__REQUIRED ACTION__. Transcribe the line holding "margin-left: 44px ->" together with every line after it, through the end of the records, exactly and with no pictures.

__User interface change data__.
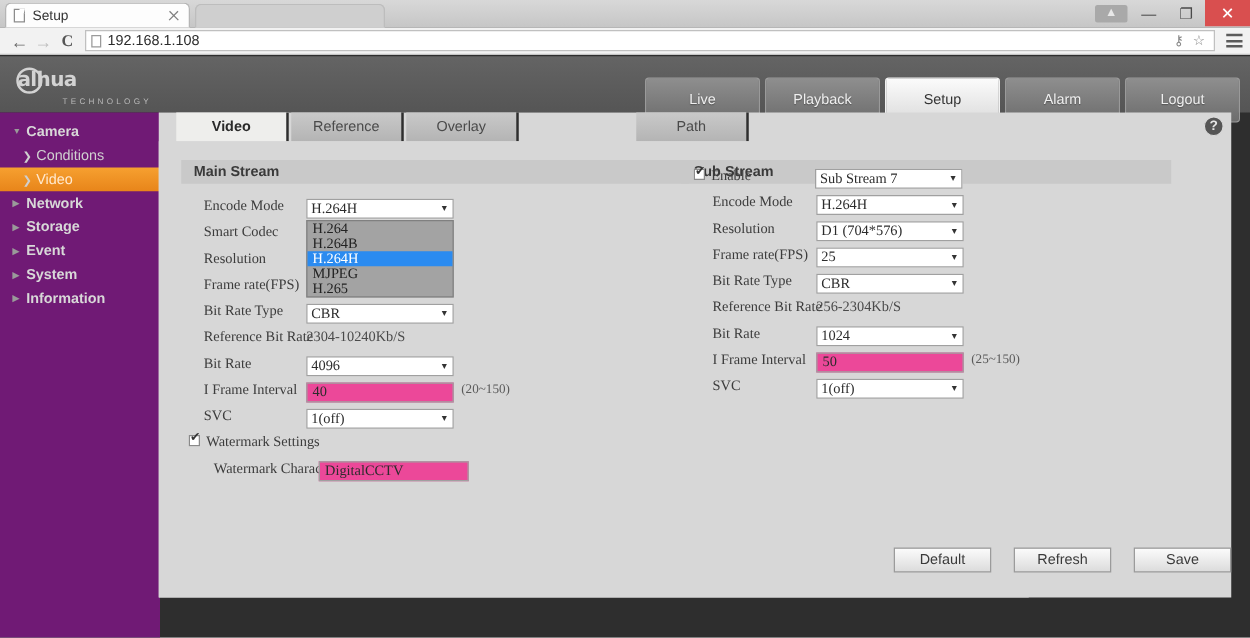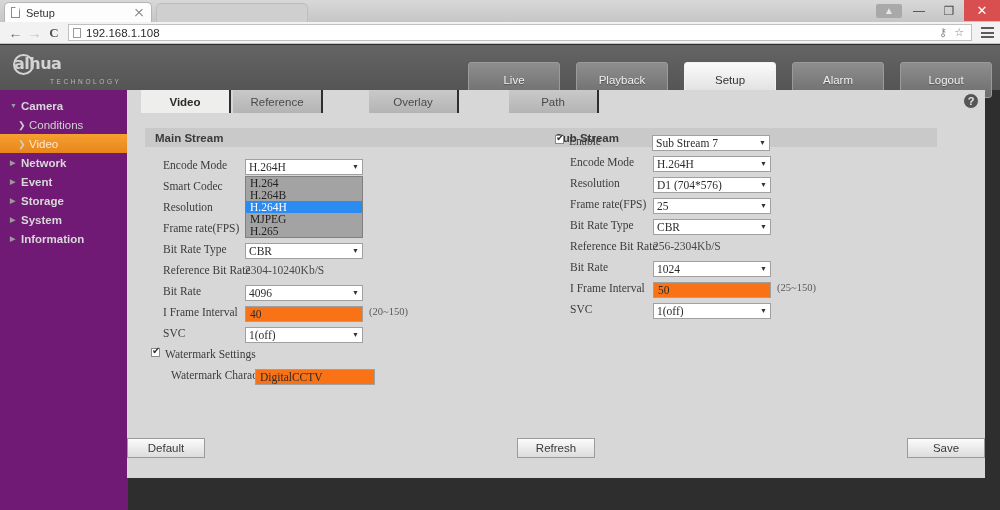"Live" .topnav-btn { margin-left: 12px -> none }
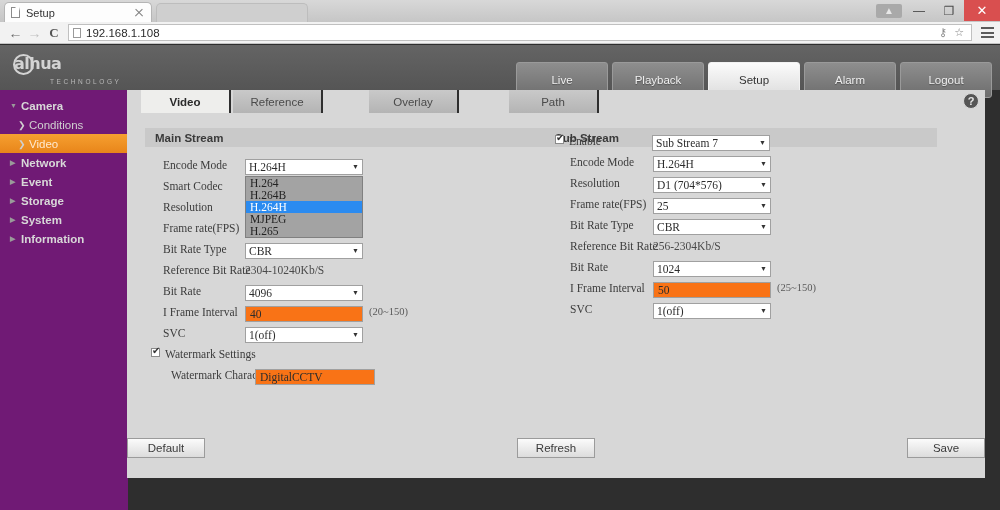"Overlay" div.ctab { margin-left: 44px -> none }
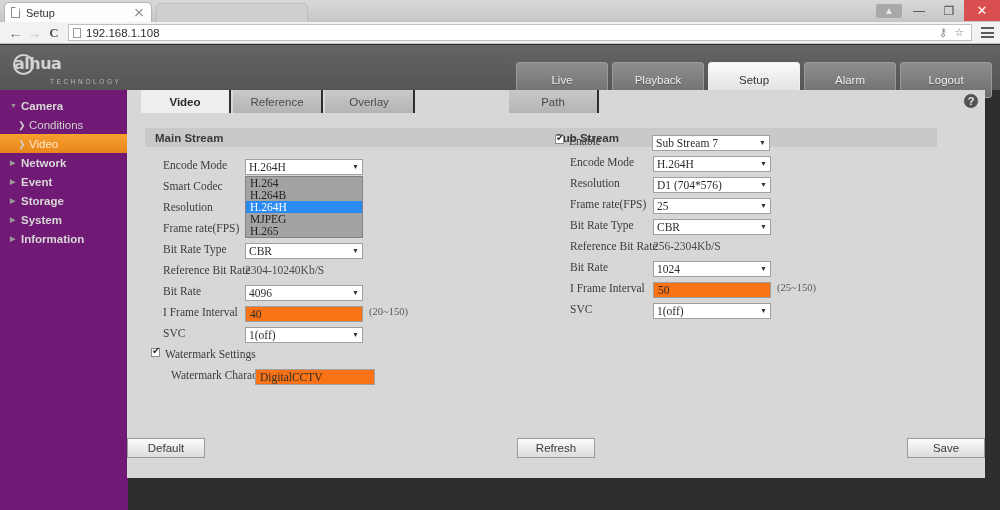"Event" div.side-item { order: before "Storage" -> after "Storage" }
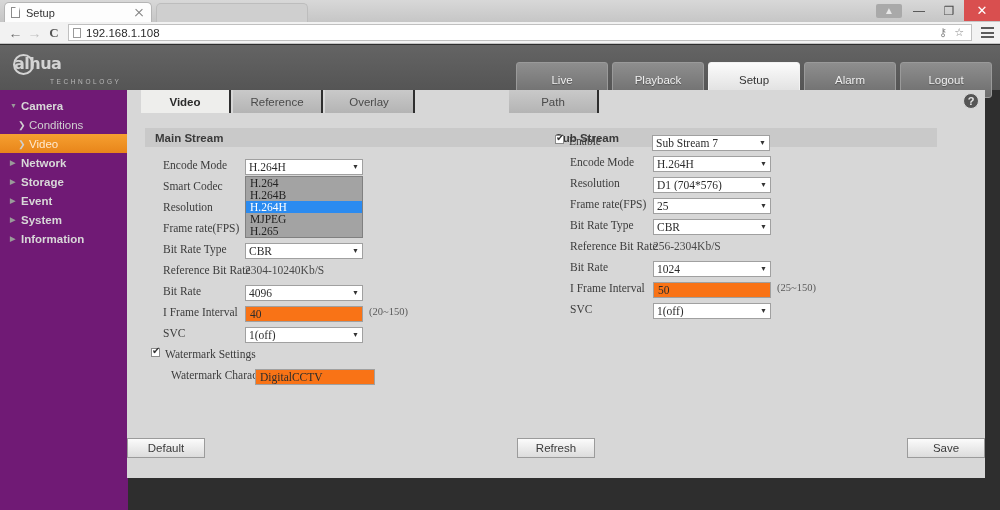"50" .ctrl-txt { background: #f97316 -> #ec4899 }
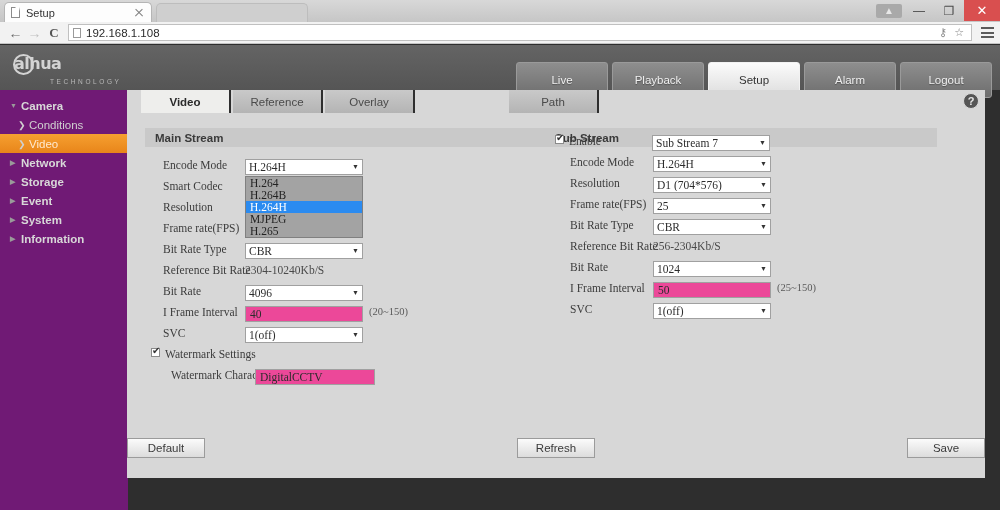"Default" .btnrow { gap: none -> 18px; justify-content: space-between -> flex-end }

__YOUR SOLUTION__.
"Overlay" div.ctab { margin-left: 44px -> none }
"Event" div.side-item { order: before "Storage" -> after "Storage" }
"50" .ctrl-txt { background: #f97316 -> #ec4899 }
"Default" .btnrow { gap: none -> 18px; justify-content: space-between -> flex-end }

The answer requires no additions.